GE a étendu cette approche au développement systématique de leaders exceptionnels, par exemple, en formant dans son établissement d’enseignement spécialement conçu à Crotonville, en mettant en œuvre une rétroaction à 360 degrés et en mesurant rigoureusement les performances de gestion.
Procter & Gamble
Procter & Gamble (P&G) a développé la première approche formalisée de la gestion de marque dans les années 1930. Cela a permis à l’entreprise de développer régulièrement un portefeuille de produits diversifié avec une valeur accrue grâce à l’actif incorporel de marques telles que le détergent Tide, le dentifrice Crest, les rasoirs Gillette et les soins de la peau Olay.

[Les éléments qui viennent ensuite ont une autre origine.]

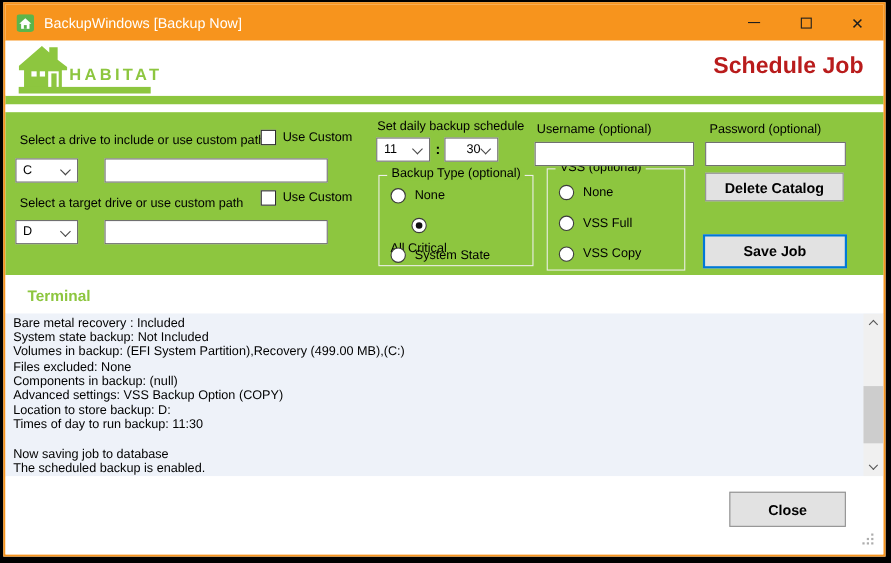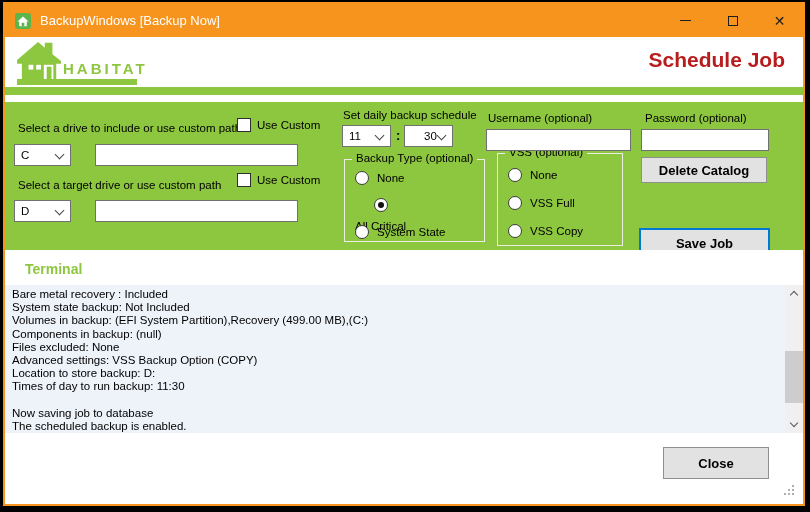--- a/index.html
+++ b/index.html
@@ -188,33 +188,33 @@
         <span>VSS Copy</span>
       </div>
     </div>
 
     <span class="lbl" style="left:483px; top:10px;">Username (optional)</span>
     <input class="txt" style="left: 481px; top: 27px; width: 145px;" value="">
     <span class="lbl" style="left:640px; top:10px;">Password (optional)</span>
     <input class="txt" style="left: 636px; top: 27px; width: 128px;" value="">
 
     <div class="btn" style="left:636px; top:55px; width:126px; height:26px;">Delete Catalog</div>
-    <div class="btn primary" style="left:634px; top:126px; width:131px; height:31px;">Save Job</div>
+    <div class="btn primary" style="left:634px; top:111px; width:131px; height:31px;">Save Job</div>
   </div>
 
   <div class="terminal-header">
     <span class="terminal-label">Terminal</span>
   </div>
   <div class="terminal-box">
     <div class="terminal-output">
         <div class="term-line">Bare metal recovery : Included</div>
         <div class="term-line">System state backup: Not Included</div>
         <div class="term-line">Volumes in backup: (EFI System Partition),Recovery (499.00 MB),(C:)</div>
+        <div class="term-line">Files excluded: None</div>
         <div class="term-line">Components in backup: (null)</div>
-        <div class="term-line">Files excluded: None</div>
         <div class="term-line">Advanced settings: VSS Backup Option (COPY)</div>
         <div class="term-line">Location to store backup: D:</div>
         <div class="term-line">Times of day to run backup: 11:30</div>
         <div class="term-line">&nbsp;</div>
         <div class="term-line">Now saving job to database</div>
         <div class="term-line">The scheduled backup is enabled.</div>
       </div>
     <div class="scrollbar">
       <div class="sb-btn up">
           <span class="sb-chev"></span>

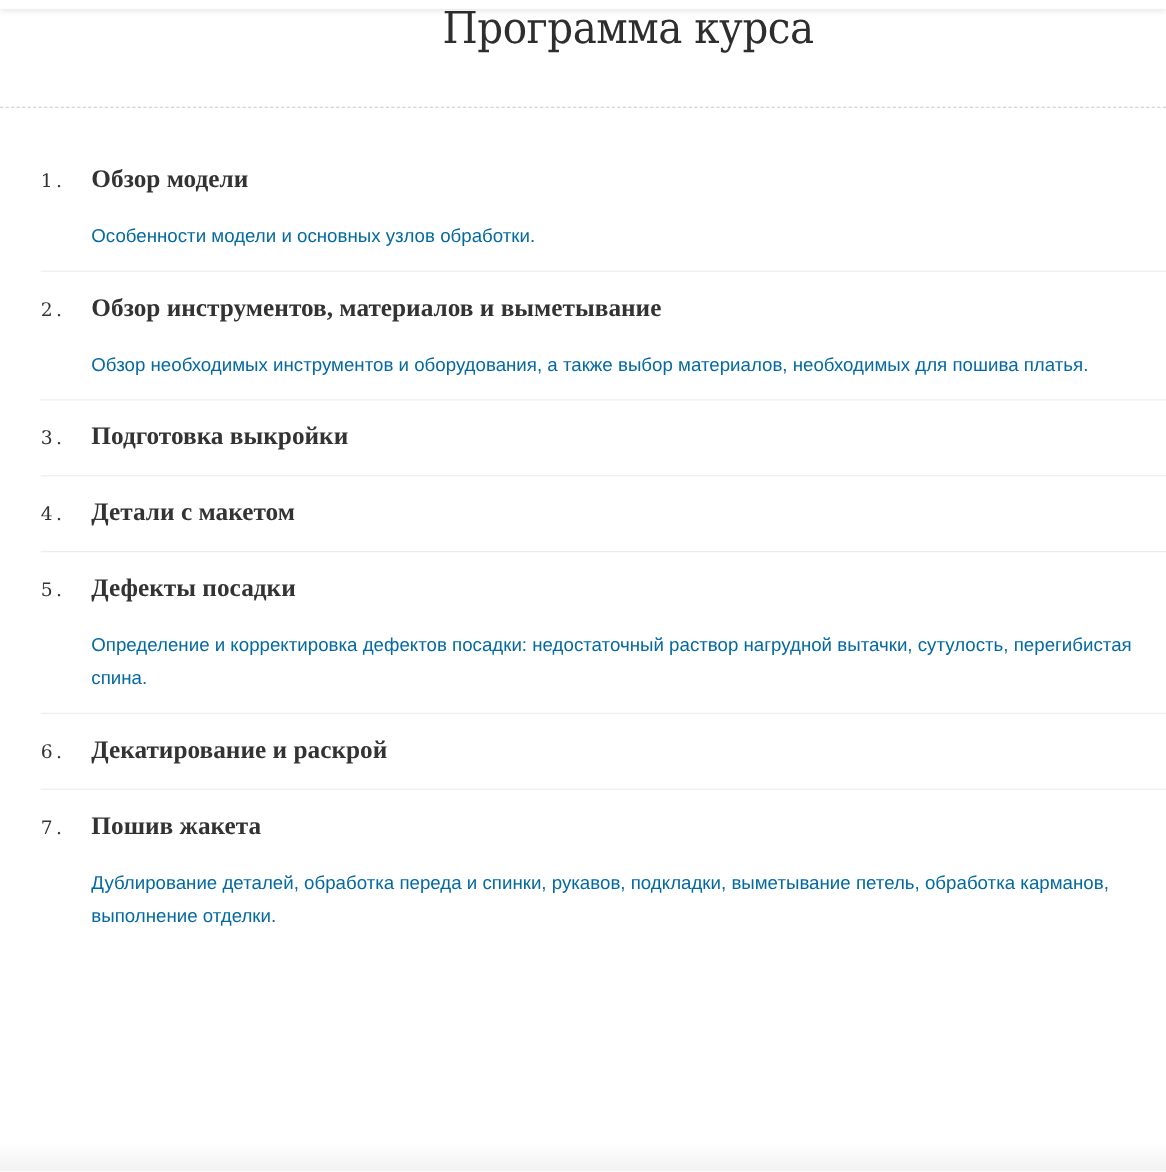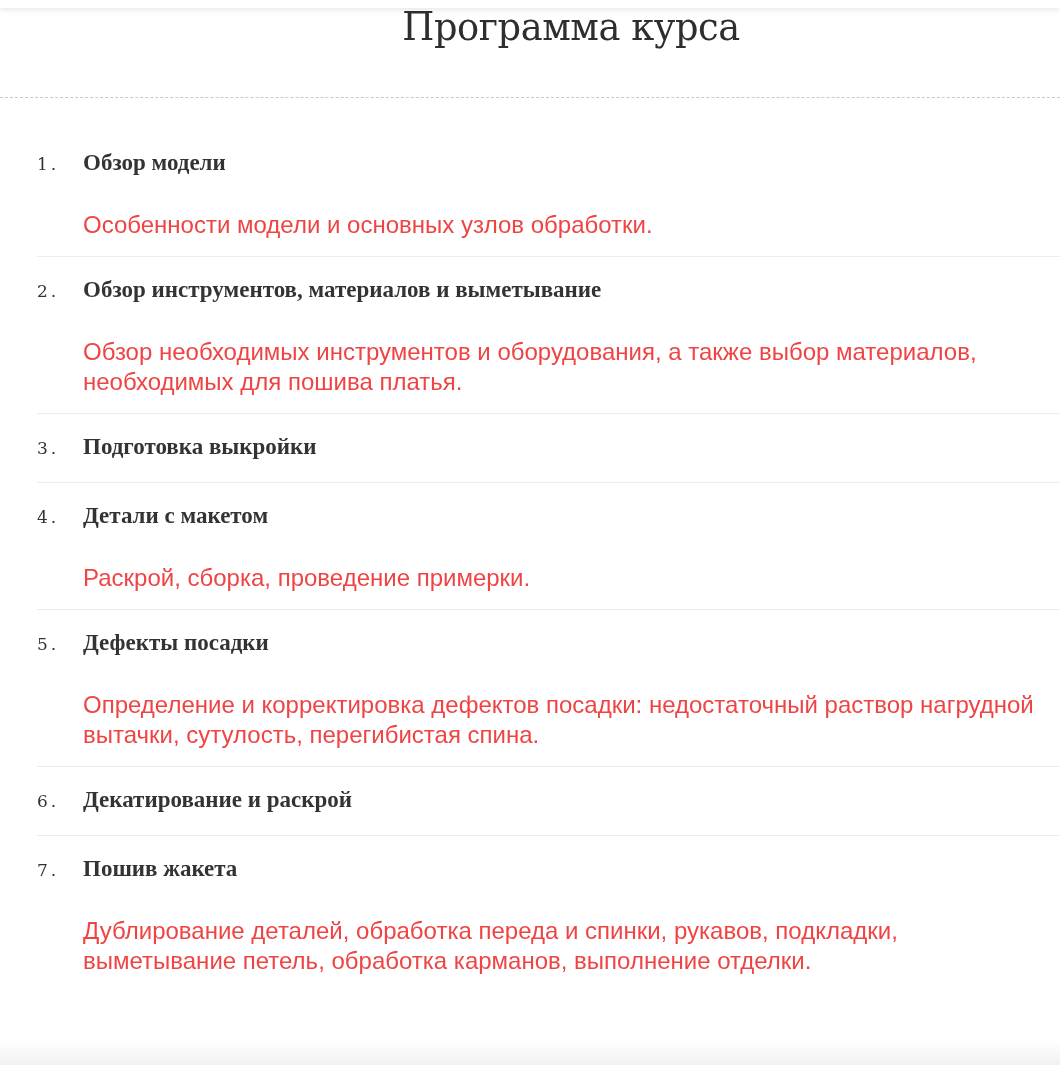--- a/index.html
+++ b/index.html
@@ -72,25 +72,25 @@
       letter-spacing: 3px;
     }
     .item-title {
       font-family: "Liberation Serif", "DejaVu Serif", serif;
       font-size: 23px;
       color: #333333;
       font-weight: bold;
     }
     .item-desc {
       margin-left: 46px;
-      margin-top: 28px;
+      margin-top: 18px;
       font-family: "Liberation Sans", "DejaVu Sans", sans-serif;
-      font-size: 24px;
+      font-size: 17px;
       line-height: 30px;
-      color: #ef4444;
+      color: #0369a1;
       max-width: 960px;
     }
     .bottom-fade {
       position: absolute;
       left: 0;
       bottom: 0;
       width: 1060px;
       height: 26px;
       background: linear-gradient(to bottom, rgba(255,255,255,0), rgba(240,240,240,0.9));
       z-index: 2;
@@ -124,21 +124,20 @@
     <div class="item-head">
       <span class="item-number">3.</span>
       <span class="item-title">Подготовка выкройки</span>
     </div>
   </li>
   <li class="program-item">
     <div class="item-head">
       <span class="item-number">4.</span>
       <span class="item-title">Детали с макетом</span>
     </div>
-    <p class="item-desc">Раскрой, сборка, проведение примерки.</p>
   </li>
   <li class="program-item">
     <div class="item-head">
       <span class="item-number">5.</span>
       <span class="item-title">Дефекты посадки</span>
     </div>
     <p class="item-desc">Определение и корректировка дефектов посадки: недостаточный раствор нагрудной вытачки, сутулость, перегибистая спина.</p>
   </li>
   <li class="program-item">
     <div class="item-head">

Aujourd’hui, P&G est l’un des premiers grands à adopter le modèle « Open Innovation » consistant à développer des liens externes pour donner accès à de nouvelles technologies et à de nouvelles opportunités de marché.
Moteurs généraux
General Motors est crédité d’avoir développé la structure organisationnelle de la division en réponse au problème de la gestion efficace de la vaste famille d’entreprises et de produits qui avait évolué depuis sa création.
La nouvelle structure, conçue par Alfred P. Sloan dans les années 1930, a établi un comité exécutif centralisé qui définissait la politique et exerçait le contrôle financier aux côtés de divisions opérationnelles organisées par produit et responsables des opérations quotidiennes.
Toyota
Toyota a réussi à prendre une part de marché importante à ses rivaux américains en produisant des voitures à bas prix, de haute qualité et fiables.
Mais derrière cette formule se cache leur capacité à favoriser l’amélioration continue en donnant aux employés de la chaîne de production les compétences, les outils et la permission de résoudre les problèmes au fur et à mesure qu’ils surviennent et d’éviter les nouveaux problèmes avant qu’ils ne surviennent.
Ce système contraste fortement avec le système américain qui attend des employés qu’ils soient les rouages d’une chaîne de production automatisée.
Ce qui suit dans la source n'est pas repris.